There is not much to feel good about in this morning's domestic
economic data either, with the weekly Jobless Claims numbers
effectively unchanged from the previous week and the April Durable
Goods report raising questions about the outlook for corporate
capital spending.
It is perhaps a bit harsh to characterize the Jobless Claims
data as negative. But the number has been 'stuck' at the 370K level
for weeks now and refusing come further down. This morning's
reading showed a 2K drop to 370K, though the prior week's tally was
revised upwards by 2K. So, in effect, we have another unchanged
reading. The four-week average, which smoothes out the week-to-week
volatility, dropped by 5.5K to 370K. An optimistic take could be
that the current consolidation phase in the claims data is a net
positive. It will be interesting to see what next week's May
non-farm payroll numbers will bring, particularly following the
disappointing releases in preceding two months.

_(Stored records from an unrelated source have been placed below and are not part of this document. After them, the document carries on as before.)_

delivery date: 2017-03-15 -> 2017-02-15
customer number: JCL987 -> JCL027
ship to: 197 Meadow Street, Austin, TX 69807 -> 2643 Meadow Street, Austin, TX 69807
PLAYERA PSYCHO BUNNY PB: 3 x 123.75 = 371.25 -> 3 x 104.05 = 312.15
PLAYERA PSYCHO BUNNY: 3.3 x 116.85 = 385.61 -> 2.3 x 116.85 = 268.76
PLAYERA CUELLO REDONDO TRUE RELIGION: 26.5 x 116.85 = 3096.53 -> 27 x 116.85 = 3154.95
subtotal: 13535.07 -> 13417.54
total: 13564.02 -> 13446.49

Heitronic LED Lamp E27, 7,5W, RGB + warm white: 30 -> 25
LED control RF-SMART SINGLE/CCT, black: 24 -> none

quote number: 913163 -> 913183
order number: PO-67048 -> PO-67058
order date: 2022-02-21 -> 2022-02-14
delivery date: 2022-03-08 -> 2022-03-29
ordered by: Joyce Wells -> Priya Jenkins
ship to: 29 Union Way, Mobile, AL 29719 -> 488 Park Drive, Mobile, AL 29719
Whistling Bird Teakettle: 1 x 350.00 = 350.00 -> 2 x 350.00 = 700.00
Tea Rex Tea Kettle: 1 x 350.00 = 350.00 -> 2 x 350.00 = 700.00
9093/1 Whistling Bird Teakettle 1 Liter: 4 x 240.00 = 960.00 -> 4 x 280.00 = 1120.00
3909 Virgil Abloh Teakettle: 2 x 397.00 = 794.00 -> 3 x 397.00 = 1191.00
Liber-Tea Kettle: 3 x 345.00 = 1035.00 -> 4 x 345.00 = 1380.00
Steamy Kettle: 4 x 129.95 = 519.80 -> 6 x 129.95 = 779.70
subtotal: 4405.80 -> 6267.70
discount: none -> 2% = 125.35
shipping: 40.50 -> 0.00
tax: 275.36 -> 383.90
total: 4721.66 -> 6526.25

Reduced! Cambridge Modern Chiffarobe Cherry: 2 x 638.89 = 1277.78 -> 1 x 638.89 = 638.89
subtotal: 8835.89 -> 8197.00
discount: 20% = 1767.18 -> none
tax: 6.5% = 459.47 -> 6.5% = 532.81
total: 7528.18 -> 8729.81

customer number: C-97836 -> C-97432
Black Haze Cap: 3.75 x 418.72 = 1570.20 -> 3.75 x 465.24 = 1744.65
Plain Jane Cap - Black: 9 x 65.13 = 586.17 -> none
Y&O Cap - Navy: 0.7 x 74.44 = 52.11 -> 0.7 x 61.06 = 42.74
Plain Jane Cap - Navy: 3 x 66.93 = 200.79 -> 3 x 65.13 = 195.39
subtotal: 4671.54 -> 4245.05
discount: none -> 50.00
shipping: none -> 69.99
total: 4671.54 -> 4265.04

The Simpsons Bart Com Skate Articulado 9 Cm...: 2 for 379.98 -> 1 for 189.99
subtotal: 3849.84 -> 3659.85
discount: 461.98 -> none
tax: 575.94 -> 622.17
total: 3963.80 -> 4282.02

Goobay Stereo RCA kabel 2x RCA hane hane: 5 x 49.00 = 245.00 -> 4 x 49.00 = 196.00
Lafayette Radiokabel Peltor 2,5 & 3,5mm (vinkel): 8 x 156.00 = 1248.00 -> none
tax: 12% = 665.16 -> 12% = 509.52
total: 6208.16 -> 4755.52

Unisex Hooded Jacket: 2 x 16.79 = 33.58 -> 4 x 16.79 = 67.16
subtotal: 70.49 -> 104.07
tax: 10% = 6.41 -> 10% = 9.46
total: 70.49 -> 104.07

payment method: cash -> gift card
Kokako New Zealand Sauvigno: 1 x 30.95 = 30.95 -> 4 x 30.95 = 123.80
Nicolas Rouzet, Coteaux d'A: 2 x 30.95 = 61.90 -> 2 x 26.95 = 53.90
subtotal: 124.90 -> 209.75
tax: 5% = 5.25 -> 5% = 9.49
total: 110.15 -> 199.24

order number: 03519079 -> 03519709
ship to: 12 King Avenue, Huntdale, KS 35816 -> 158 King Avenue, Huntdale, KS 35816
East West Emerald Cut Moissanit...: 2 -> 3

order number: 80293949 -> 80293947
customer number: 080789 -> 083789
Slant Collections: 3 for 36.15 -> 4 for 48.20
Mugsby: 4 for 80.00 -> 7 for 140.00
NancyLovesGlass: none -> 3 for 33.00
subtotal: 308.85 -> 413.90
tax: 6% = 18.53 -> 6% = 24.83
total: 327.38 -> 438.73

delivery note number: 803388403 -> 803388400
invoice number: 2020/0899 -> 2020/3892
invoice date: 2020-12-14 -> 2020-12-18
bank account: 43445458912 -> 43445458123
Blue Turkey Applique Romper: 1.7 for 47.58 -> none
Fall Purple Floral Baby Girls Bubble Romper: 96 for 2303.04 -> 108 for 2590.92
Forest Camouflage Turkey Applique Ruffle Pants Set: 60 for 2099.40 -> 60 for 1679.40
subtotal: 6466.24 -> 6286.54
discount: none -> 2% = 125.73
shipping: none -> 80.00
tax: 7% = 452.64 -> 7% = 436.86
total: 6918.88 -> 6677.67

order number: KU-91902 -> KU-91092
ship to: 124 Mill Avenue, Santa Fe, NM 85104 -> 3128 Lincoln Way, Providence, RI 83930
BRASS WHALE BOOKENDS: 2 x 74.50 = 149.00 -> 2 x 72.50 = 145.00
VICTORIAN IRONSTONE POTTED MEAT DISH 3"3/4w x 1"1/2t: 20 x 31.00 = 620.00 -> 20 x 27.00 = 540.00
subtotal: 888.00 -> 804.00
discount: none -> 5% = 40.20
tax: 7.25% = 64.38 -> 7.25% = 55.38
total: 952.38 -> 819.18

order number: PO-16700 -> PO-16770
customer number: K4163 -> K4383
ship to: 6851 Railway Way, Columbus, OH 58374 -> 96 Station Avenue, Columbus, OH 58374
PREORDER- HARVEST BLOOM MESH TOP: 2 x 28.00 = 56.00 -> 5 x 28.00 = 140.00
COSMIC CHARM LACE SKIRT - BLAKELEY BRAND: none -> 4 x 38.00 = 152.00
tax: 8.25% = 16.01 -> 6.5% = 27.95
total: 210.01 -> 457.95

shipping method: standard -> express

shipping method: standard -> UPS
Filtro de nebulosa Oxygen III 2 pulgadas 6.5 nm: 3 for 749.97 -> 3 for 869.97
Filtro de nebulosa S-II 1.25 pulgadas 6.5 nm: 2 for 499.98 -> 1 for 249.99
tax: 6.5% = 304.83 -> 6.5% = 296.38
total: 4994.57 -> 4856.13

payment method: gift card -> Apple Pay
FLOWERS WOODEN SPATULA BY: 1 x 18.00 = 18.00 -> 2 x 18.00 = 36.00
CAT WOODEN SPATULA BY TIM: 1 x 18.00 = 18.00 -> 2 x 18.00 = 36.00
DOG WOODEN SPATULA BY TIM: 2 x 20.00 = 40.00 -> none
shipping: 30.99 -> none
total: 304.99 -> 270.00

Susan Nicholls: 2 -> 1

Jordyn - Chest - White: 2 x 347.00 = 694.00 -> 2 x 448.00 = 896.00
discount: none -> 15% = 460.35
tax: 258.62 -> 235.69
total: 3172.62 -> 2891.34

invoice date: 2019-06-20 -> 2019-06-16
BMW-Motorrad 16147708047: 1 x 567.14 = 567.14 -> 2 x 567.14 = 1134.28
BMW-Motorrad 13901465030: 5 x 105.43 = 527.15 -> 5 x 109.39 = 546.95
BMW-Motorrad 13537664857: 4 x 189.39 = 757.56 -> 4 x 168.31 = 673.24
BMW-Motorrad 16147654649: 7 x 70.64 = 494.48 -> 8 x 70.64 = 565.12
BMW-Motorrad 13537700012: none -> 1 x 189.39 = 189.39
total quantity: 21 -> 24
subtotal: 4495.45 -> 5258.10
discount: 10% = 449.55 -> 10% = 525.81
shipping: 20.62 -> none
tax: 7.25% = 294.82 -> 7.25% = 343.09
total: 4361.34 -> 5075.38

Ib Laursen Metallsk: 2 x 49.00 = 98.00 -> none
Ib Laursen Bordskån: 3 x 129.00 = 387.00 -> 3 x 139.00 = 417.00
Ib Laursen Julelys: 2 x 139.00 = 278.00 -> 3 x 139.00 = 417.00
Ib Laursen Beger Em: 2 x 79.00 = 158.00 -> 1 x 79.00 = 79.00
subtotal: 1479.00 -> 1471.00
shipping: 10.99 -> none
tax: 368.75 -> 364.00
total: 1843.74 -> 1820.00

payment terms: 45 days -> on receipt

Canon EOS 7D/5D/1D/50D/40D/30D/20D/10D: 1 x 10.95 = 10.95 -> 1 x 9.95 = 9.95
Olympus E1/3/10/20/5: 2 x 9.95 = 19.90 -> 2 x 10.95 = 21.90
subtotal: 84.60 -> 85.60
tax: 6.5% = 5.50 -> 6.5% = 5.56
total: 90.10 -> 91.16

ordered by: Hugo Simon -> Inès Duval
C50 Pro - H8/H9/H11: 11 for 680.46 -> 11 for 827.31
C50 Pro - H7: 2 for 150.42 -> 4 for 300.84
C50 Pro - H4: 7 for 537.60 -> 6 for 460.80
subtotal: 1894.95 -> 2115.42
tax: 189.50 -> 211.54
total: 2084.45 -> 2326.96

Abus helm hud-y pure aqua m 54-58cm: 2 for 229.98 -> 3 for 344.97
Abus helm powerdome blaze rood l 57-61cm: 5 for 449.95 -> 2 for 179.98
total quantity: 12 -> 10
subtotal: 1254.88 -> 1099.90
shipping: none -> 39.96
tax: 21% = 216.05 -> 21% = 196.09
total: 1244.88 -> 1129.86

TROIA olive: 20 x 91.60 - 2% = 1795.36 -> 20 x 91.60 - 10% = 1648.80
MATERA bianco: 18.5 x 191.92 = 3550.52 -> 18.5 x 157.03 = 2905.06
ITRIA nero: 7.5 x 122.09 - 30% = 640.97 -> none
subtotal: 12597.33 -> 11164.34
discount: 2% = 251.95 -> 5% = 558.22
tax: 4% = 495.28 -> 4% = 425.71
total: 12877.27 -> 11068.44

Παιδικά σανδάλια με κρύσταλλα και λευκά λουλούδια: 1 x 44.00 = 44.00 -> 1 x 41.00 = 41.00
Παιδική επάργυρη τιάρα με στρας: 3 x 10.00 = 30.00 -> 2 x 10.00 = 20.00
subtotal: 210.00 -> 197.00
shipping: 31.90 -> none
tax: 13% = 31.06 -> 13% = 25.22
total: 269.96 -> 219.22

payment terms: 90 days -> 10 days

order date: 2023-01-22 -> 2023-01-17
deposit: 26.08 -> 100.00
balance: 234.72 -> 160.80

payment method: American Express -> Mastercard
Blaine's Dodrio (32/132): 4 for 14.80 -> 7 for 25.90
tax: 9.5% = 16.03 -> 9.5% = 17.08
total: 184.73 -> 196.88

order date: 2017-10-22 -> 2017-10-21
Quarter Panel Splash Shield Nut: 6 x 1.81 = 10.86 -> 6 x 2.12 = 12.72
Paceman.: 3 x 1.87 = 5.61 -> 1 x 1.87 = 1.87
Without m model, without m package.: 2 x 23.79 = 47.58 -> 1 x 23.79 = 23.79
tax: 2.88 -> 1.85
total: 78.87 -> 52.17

While one could argue that the Jobless Claims report was not
negative, there is no other way to put this morning's April Durable
Goods report. The 'headline' number was roughly in-line with
expectations and the prior month's 'headline' drop was modestly
revised upwards. But the 'core' reading, officially called
nondefense capital goods orders ex-aircraft, came in weaker than
expected and the prior month's number was revised down. The weak
'core' number and the negative revisions to the prior month raise
questions about the health of business spending outlook going
forward and will likely be perceived as another sign of loss of
momentum in the economy. This data does not seem to be in-sync with
what we are seeing from the manufacturing ISM data in recent
months. While not unusual, it is nevertheless a red flag not to
take the manufacturing momentum for granted.
In corporate news,
Hewlett-Packard
(
HPQ
) came out with better than expected results and a credible-looking
restructuring program that includes lay-offs totaling roughly 8% of
its workforce. But irrespective of the quality of the PC and
printing giant's restructuring plan, it is likely faced with a much
softer IT spending environment than it may have been banking on. We
saw some evidence of that in Tuesday's results from
Dell
(
DELL
) and even
Cisco
(
CSCO
) had pointed towards that in its quarterly results. This morning's
soft April Durable Goods report is also along the same lines.